Government supporters besiege another Nicaraguan church

A woman prays during a Mass at the Metropolitan Cathedral in Managua, Nicaragua Nov. 21, 2019. Supporters of President Daniel Ortega Nov. 21 tried to enter St. John the Baptist Parish in Masaya, just south of Managua, the capital, forcing churchgoers to barricade the doors with pews. (CNS photo/Oswaldo Rivas, Reuters)

By David Agren
Catholic News Service

MEXICO CITY (CNS) — Pro-government mobs besieged another Nicaraguan parish, further inflaming tensions between the Catholic Church and President Daniel Ortega, whose Sandinista regime is targeting dissidents and attempting to stamp out dissent.

On Nov. 21, Ortega supporters tried to enter St. John the Baptist Parish in Masaya, south of Managua, the capital, forcing churchgoers to barricade the doors with pews.

Some churchgoers and altar boys were struck by the mob, according to media reports, though neighbors intervened and protected those inside as they left the building.

The churchgoers were participants in a pilgrimage organized to support mothers who have waged a hunger strike to pressure the government to release their political-prisoner children.

“They’re asking for a change of priests in Masaya and if we do leave, our consciences will not have been bought,” Father Harvin Padilla said of the government in a video uploaded to social media. “We are free and we will act like pastors.”

Father Padilla also told the churchgoers that the mob was acting like “hyenas” and, in reference to Ortega and his wife, Vice President Rosario Murillo, “We don’t follow a dictator nor a crazy woman. Hence, we’re not afraid.”

The Ortega regime has sowed fear in Nicaragua over the past 18 months. It has violently suppressed protests, which started over objections to a reform of the Central American country’s social security program but morphed into demonstrations demanding Ortega’s ouster.

Pews of St. John the Baptist Church in Masaya, Nicaragua, are seen Nov. 21, 2019, after churchgoers were forced to barricade the doors when supporters of Nicaraguan President Daniel Ortega tried to enter the church located south of Managua, the capital. (CNS photo/Oswaldo Rivas, Reuters)

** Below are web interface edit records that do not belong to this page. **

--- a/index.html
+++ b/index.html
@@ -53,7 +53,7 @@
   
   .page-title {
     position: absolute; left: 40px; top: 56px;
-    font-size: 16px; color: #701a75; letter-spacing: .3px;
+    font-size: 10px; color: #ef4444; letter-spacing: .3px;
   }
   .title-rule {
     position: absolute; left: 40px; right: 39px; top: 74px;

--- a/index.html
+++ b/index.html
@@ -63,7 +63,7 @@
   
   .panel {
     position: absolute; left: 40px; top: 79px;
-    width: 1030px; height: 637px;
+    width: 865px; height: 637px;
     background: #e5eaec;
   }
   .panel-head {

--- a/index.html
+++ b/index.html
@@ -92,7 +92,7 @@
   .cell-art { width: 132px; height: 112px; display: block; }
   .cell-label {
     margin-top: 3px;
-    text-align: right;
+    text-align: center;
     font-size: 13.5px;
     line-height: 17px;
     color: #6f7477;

Human rights groups estimate the crackdown on protests has cost more than 300 lives. The government, meanwhile, has branded the opposition and the Catholic Church as “terrorists” and “coup mongers.”

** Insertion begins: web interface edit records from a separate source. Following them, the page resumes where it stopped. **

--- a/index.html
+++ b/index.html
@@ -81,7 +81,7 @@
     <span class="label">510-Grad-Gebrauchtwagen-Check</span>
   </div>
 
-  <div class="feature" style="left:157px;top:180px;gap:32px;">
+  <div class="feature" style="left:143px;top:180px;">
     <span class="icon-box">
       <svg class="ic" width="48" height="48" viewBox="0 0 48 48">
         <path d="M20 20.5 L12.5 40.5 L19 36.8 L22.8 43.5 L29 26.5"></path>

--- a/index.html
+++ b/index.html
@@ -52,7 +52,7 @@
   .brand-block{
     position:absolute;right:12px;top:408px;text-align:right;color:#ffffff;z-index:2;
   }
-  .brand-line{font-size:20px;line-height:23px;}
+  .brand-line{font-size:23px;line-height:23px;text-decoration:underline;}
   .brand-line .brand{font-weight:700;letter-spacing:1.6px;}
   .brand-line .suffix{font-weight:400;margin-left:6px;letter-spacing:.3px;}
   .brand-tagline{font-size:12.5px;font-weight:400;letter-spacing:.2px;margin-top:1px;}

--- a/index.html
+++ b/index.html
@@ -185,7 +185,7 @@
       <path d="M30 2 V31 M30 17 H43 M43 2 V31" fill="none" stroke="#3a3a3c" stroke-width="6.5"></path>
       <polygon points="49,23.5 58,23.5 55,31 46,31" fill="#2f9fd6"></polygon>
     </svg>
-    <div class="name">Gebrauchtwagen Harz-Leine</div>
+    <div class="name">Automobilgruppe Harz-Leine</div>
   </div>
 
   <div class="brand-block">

Nicaragua’s bishops’ conference has tried to broker a national dialogue, but the process has stalled because the government has refused to accept calls for new elections to end the crisis, said Msgr. Carlos Avilez, conference spokesman.

“It’s due to political arrogance,” Msgr. Avilez said of the government’s response to the church support for hunger strikers. “They have economic power, they have a lot of money and they have the power of the army and police on their side. (Yet) out of fear they won’t allow any protests to start.”

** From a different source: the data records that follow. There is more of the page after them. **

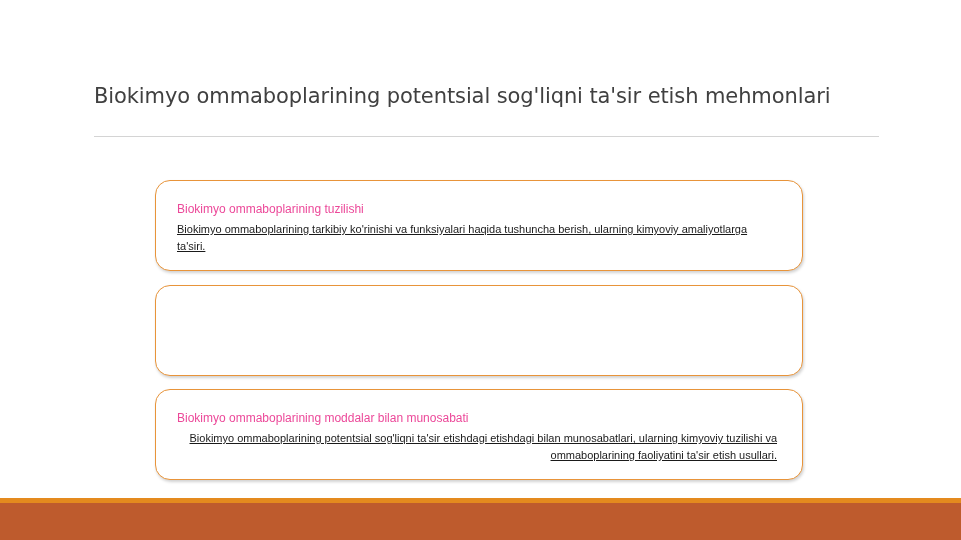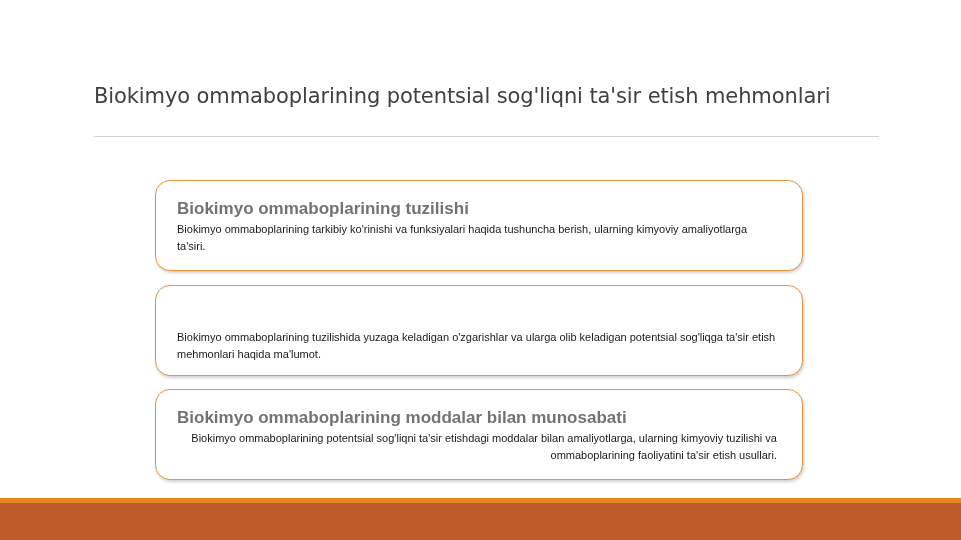--- a/index.html
+++ b/index.html
@@ -57,10 +57,10 @@
       left: 21px;
       top: 20px;
       font-family: "Liberation Sans", sans-serif;
-      font-weight: bold;
-      font-size: 17px;
+      font-weight: normal;
+      font-size: 12px;
       line-height: 16px;
-      color: #737373;
+      color: #ec4899;
       white-space: nowrap;
     }
     .card-body {

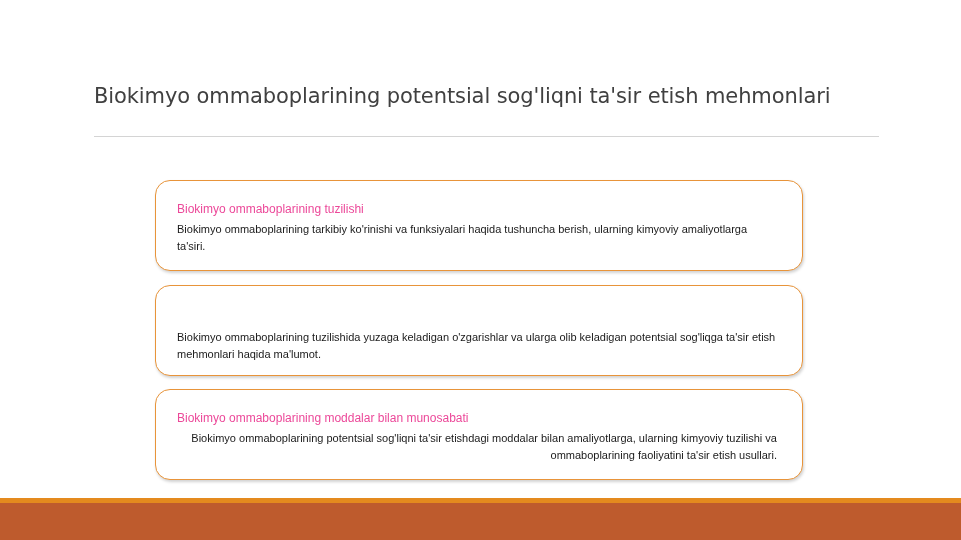--- a/index.html
+++ b/index.html
@@ -72,6 +72,7 @@
       font-size: 11px;
       line-height: 17px;
       color: #1a1a1a;
+      text-decoration: underline;
     }
     .card-2 .card-body { top: 43px; }
     .footer-stripe {

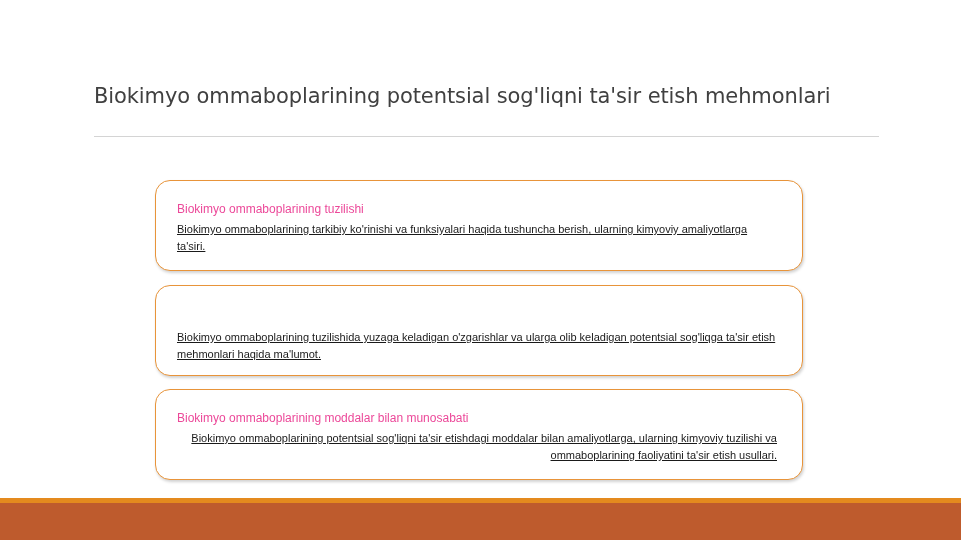--- a/index.html
+++ b/index.html
@@ -105,7 +105,6 @@
   </div>
 
   <div class="card card-2">
-    <div class="card-body">Biokimyo ommaboplarining tuzilishida yuzaga keladigan o'zgarishlar va ularga olib keladigan potentsial sog'liqga ta'sir etish mehmonlari haqida ma'lumot.</div>
   </div>
 
   <div class="card card-3">

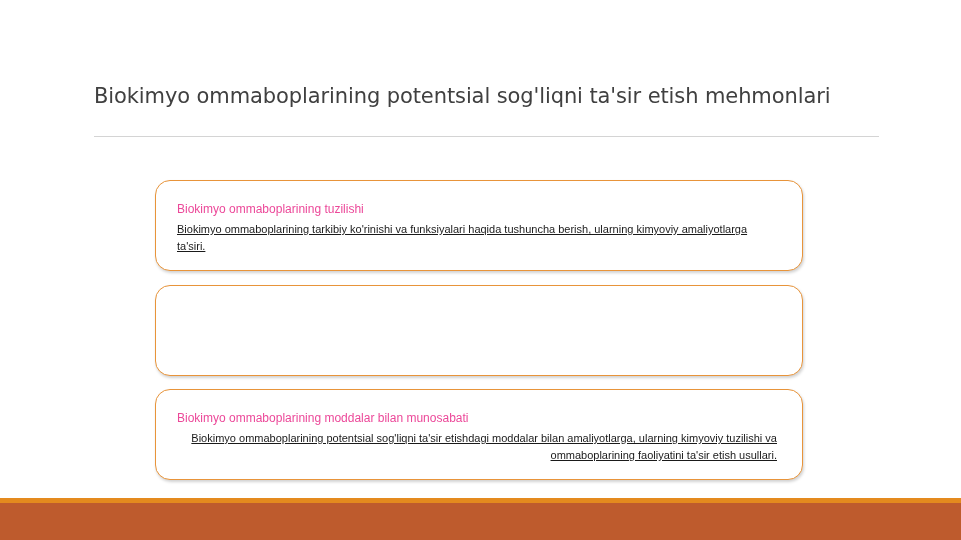--- a/index.html
+++ b/index.html
@@ -109,7 +109,7 @@
 
   <div class="card card-3">
     <div class="card-heading">Biokimyo ommaboplarining moddalar bilan munosabati</div>
-    <div class="card-body">Biokimyo ommaboplarining potentsial sog'liqni ta'sir etishdagi moddalar bilan amaliyotlarga, ularning kimyoviy tuzilishi va ommaboplarining faoliyatini ta'sir etish usullari.</div>
+    <div class="card-body">Biokimyo ommaboplarining potentsial sog'liqni ta'sir etishdagi etishdagi bilan munosabatlari, ularning kimyoviy tuzilishi va ommaboplarining faoliyatini ta'sir etish usullari.</div>
   </div>
 
   <div class="footer-stripe"></div>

The raid in Masaya came as police continue to circle another parish in the city, where hunger strikers have taken refuge inside with a priest. People bringing provisions to St. Michael Parish or stopping by to pray have been arrested or forced away.

It also followed an incursion into the Managua cathedral, which was also hosting hunger strikers.

The Archdiocese of Managua called for a day of prayer and reparation Nov. 21, the day after retaking control of the cathedral.

The United Nations and some governments have called for an end to the harassment of churches in Nicaragua.

“The Ortega regime’s siege of a place of worship is unacceptable, as are the arrests of more than a dozen individuals who were attempting to aid the hunger strikers,” U.S. Department of State spokeswoman Morgan Ortagus said in a statement.

Bishops’ conferences in the region also have sent expressions of solidarity.

“We express our solidarity, accompaniment in prayer and raise our voice of censure for the violation of fundamental human rights,” the bishops’ conference of neighboring Costa Rica said in a statement. “We recognize the role of the Catholic Church (in Nicaragua) in the sense it is giving a testimony of perseverance and hope for those people who don’t have a voice.”

The Latin American bishops’ conference, known as CELAM, also denounced “the violation of fundamental human rights,” and, in a statement, called for international action “so that in Nicaragua, democracy prevails.”